Every line below is to be copied exactly, with the pictures left out.

══ Dataset excerpts

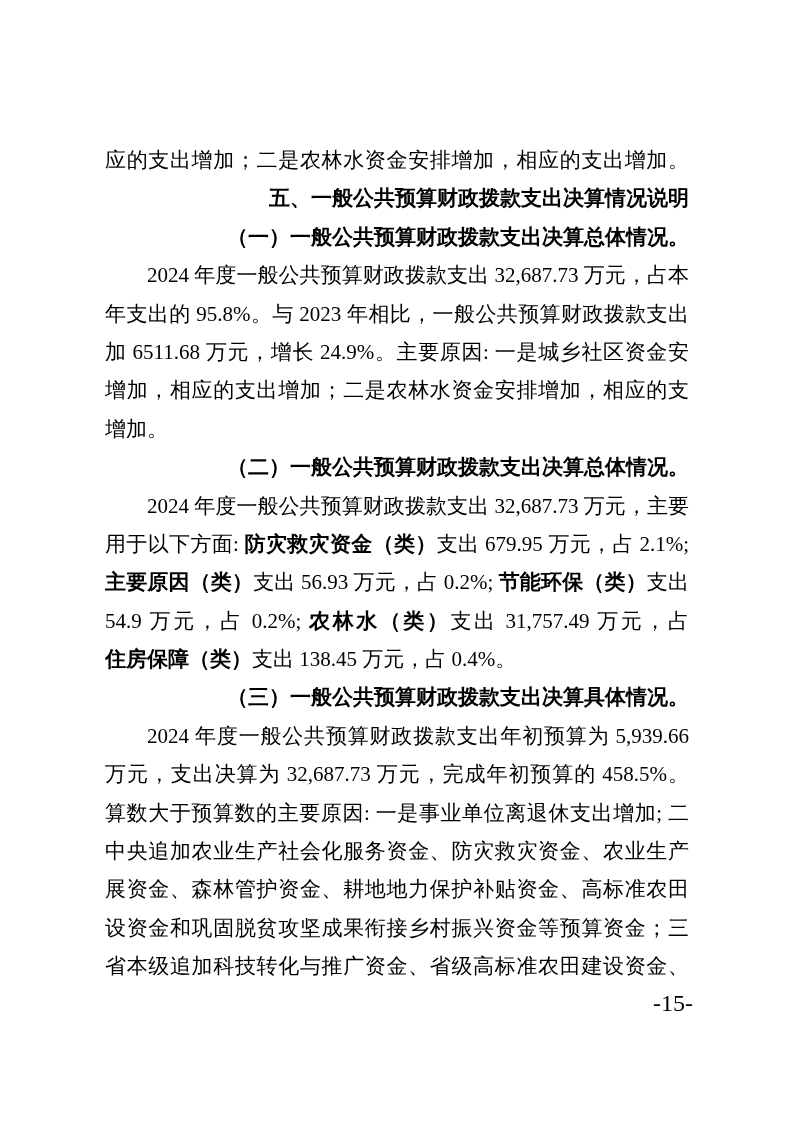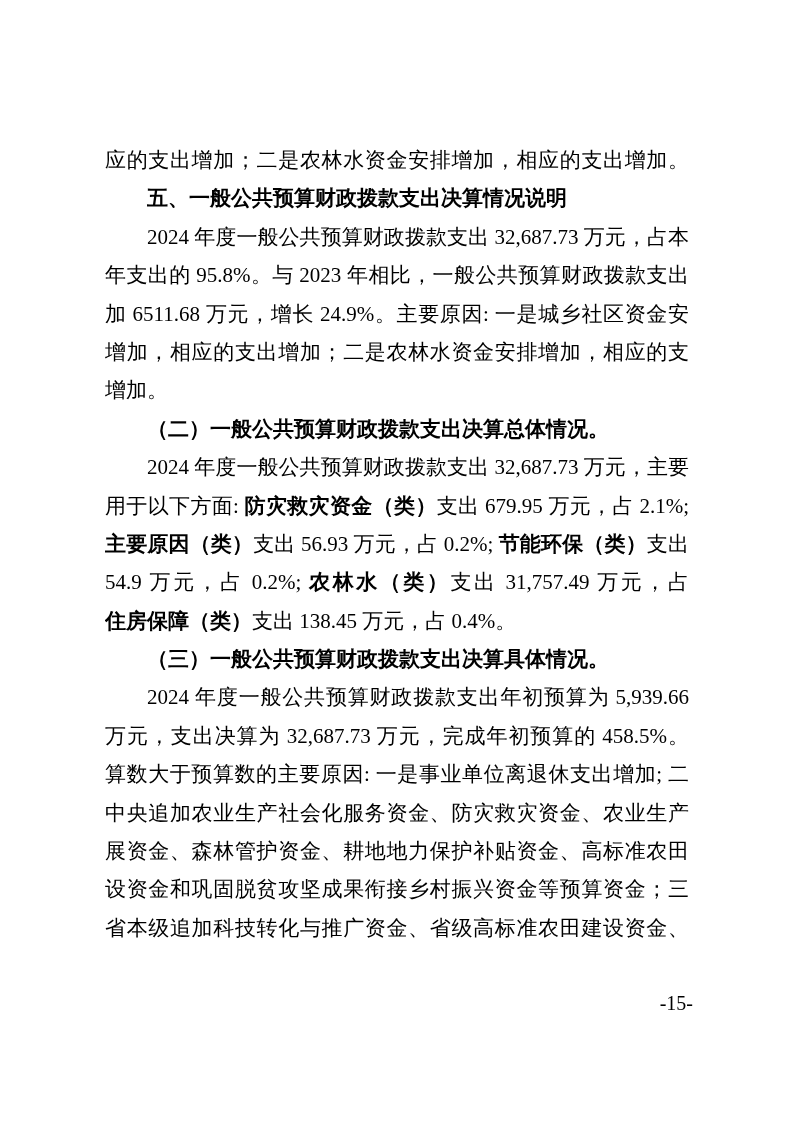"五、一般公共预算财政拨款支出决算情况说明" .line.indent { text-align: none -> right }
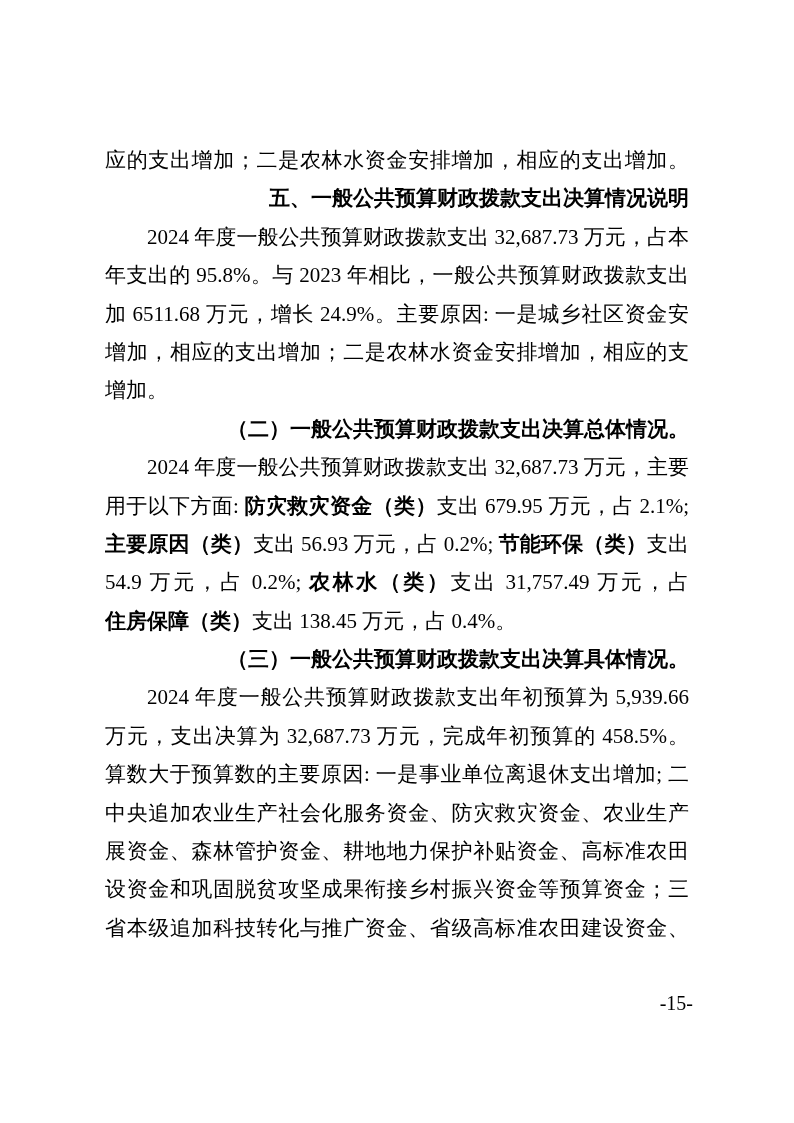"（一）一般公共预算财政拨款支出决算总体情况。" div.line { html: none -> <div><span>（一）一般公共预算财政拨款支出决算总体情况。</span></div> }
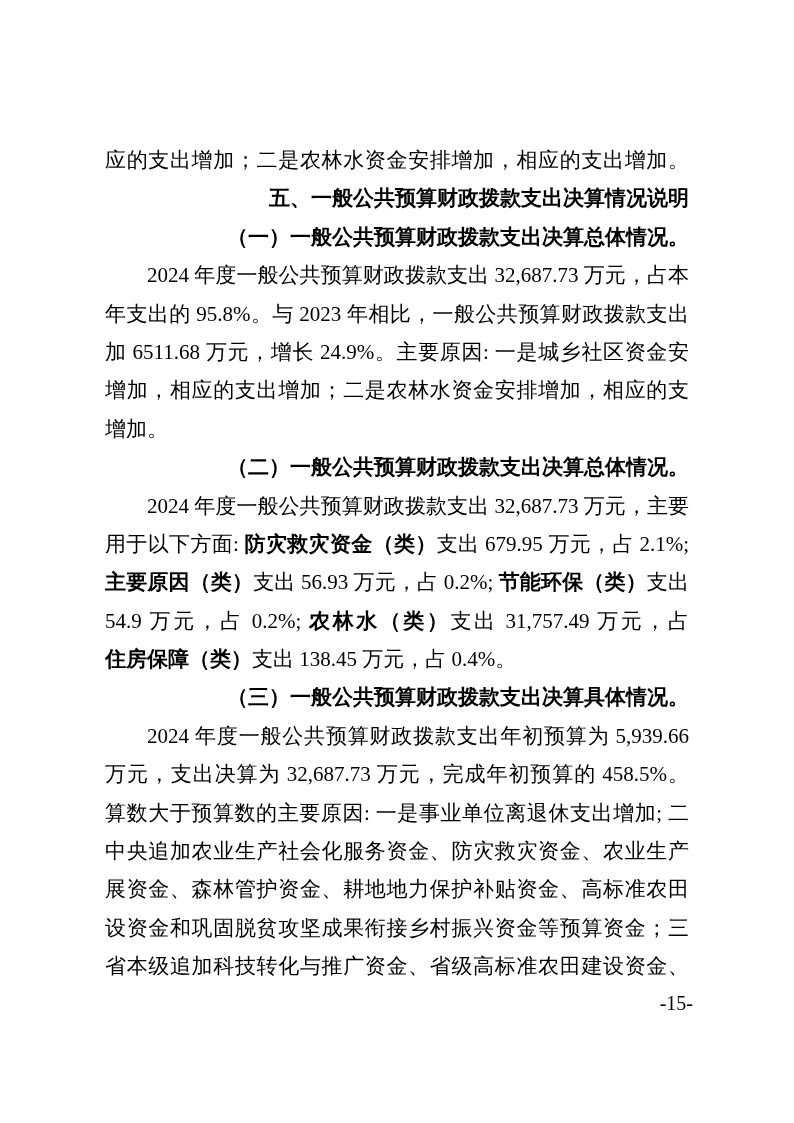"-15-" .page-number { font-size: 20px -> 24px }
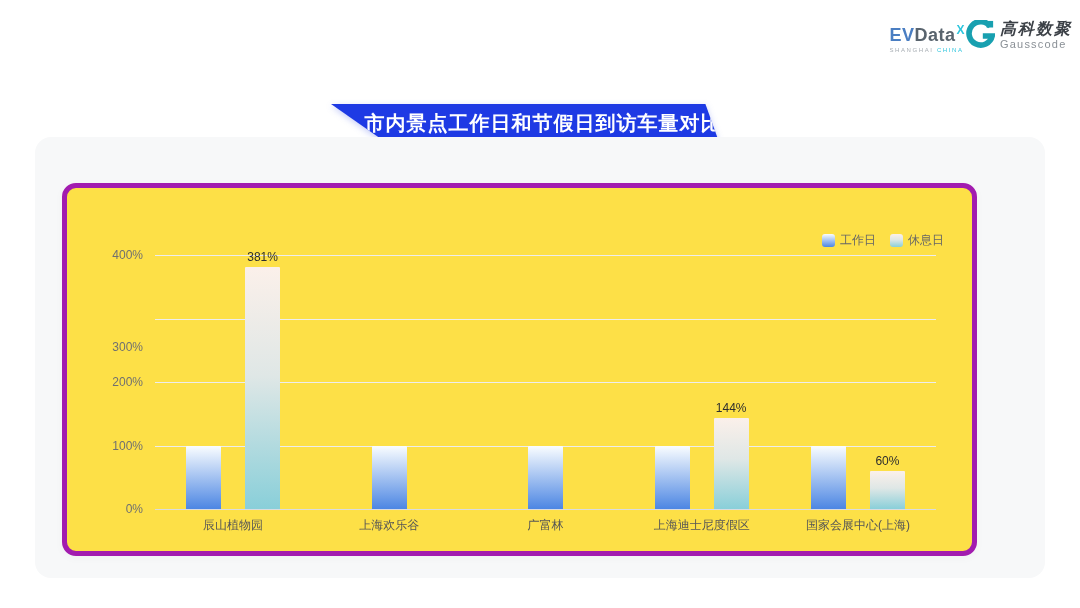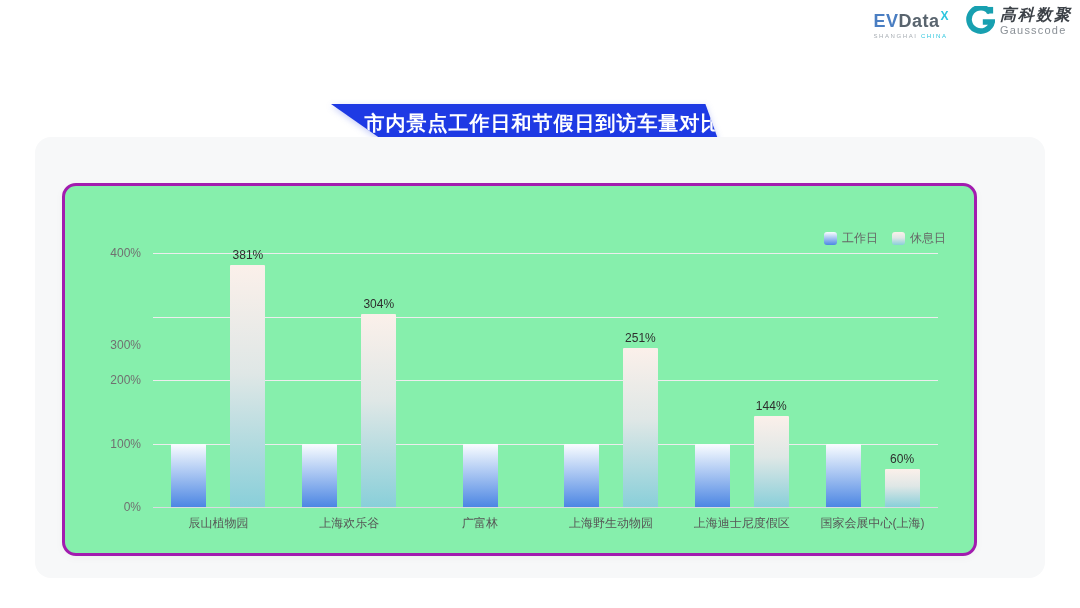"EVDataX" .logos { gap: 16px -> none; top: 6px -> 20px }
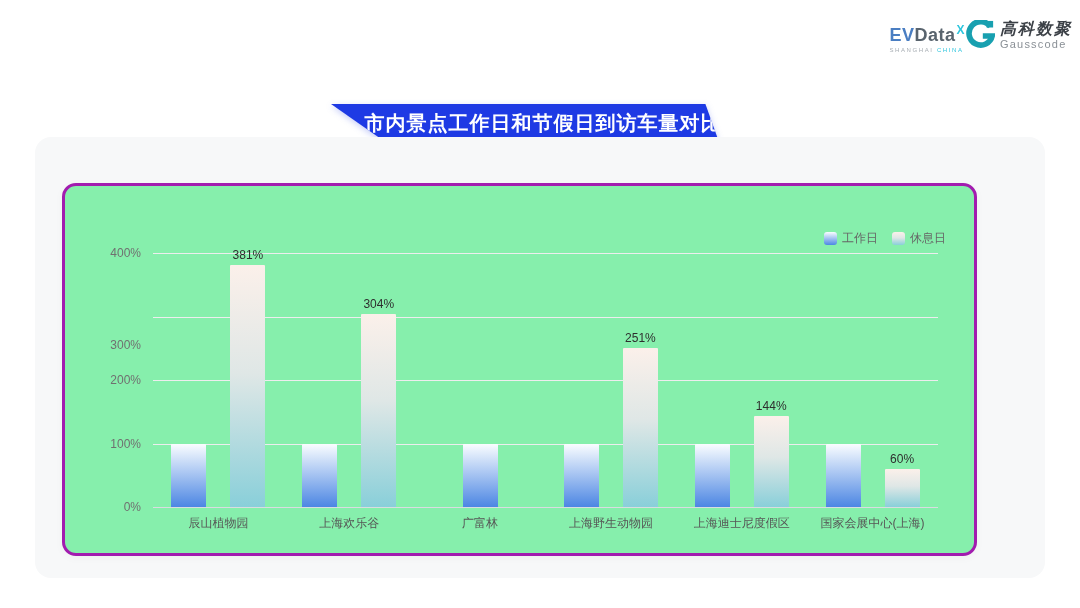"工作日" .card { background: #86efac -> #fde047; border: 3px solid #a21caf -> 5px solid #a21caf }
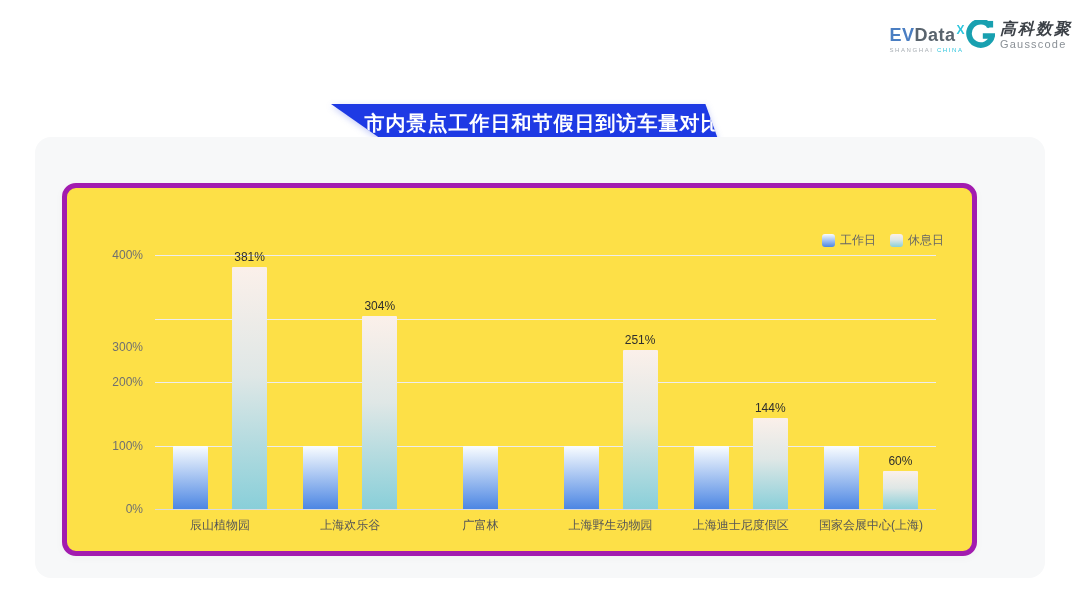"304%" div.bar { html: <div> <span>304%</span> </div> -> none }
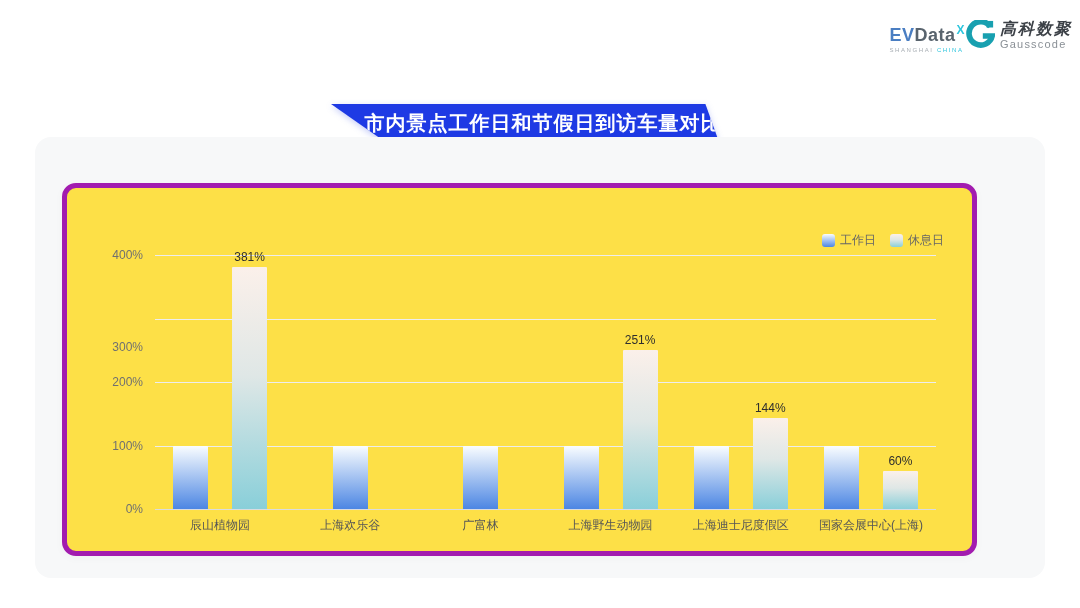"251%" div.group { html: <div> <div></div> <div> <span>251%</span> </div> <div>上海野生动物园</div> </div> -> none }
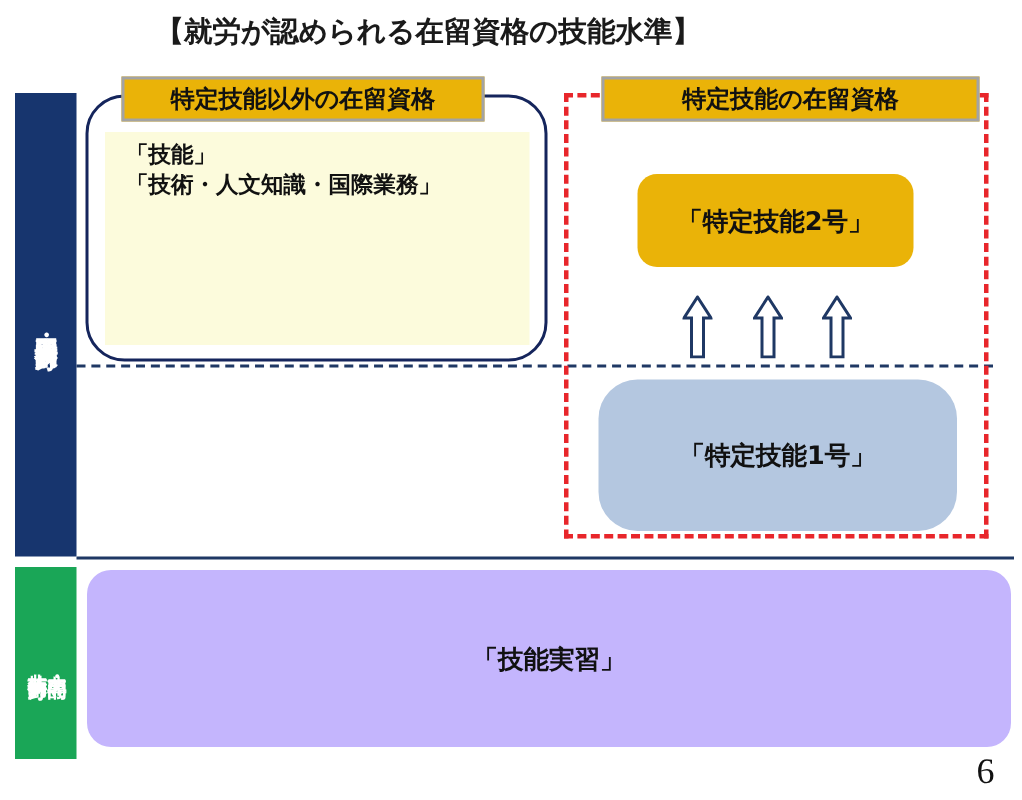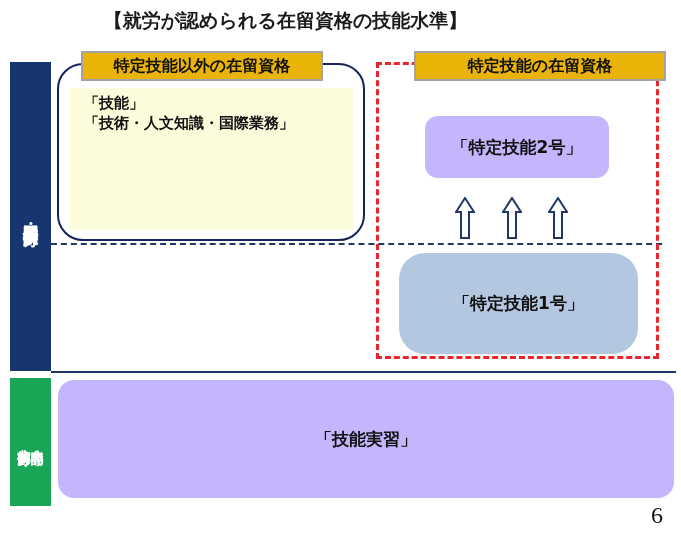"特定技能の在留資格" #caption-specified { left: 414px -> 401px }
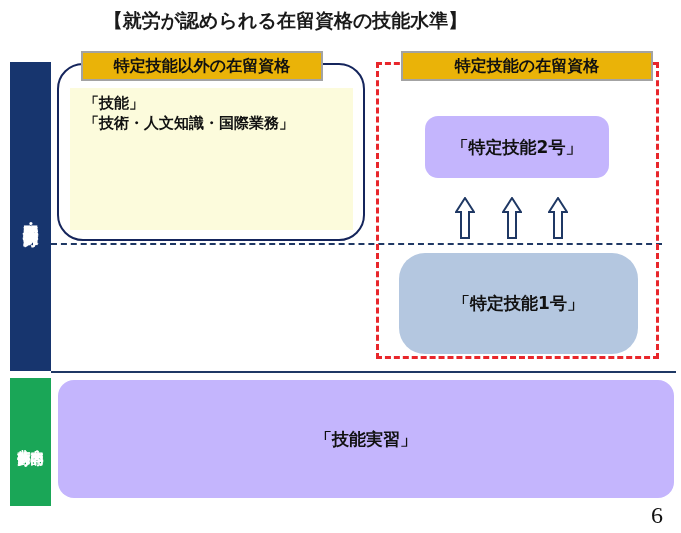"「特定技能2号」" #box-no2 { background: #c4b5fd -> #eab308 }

════

_Answer box_
"五、一般公共预算财政拨款支出决算情况说明" .line.indent { text-align: none -> right }
"（一）一般公共预算财政拨款支出决算总体情况。" div.line { html: none -> <div><span>（一）一般公共预算财政拨款支出决算总体情况。</span></div> }
"-15-" .page-number { font-size: 20px -> 24px }
"EVDataX" .logos { gap: 16px -> none; top: 6px -> 20px }
"工作日" .card { background: #86efac -> #fde047; border: 3px solid #a21caf -> 5px solid #a21caf }
"304%" div.bar { html: <div> <span>304%</span> </div> -> none }
"251%" div.group { html: <div> <div></div> <div> <span>251%</span> </div> <div>上海野生动物园</div> </div> -> none }
"特定技能の在留資格" #caption-specified { left: 414px -> 401px }
"「特定技能2号」" #box-no2 { background: #c4b5fd -> #eab308 }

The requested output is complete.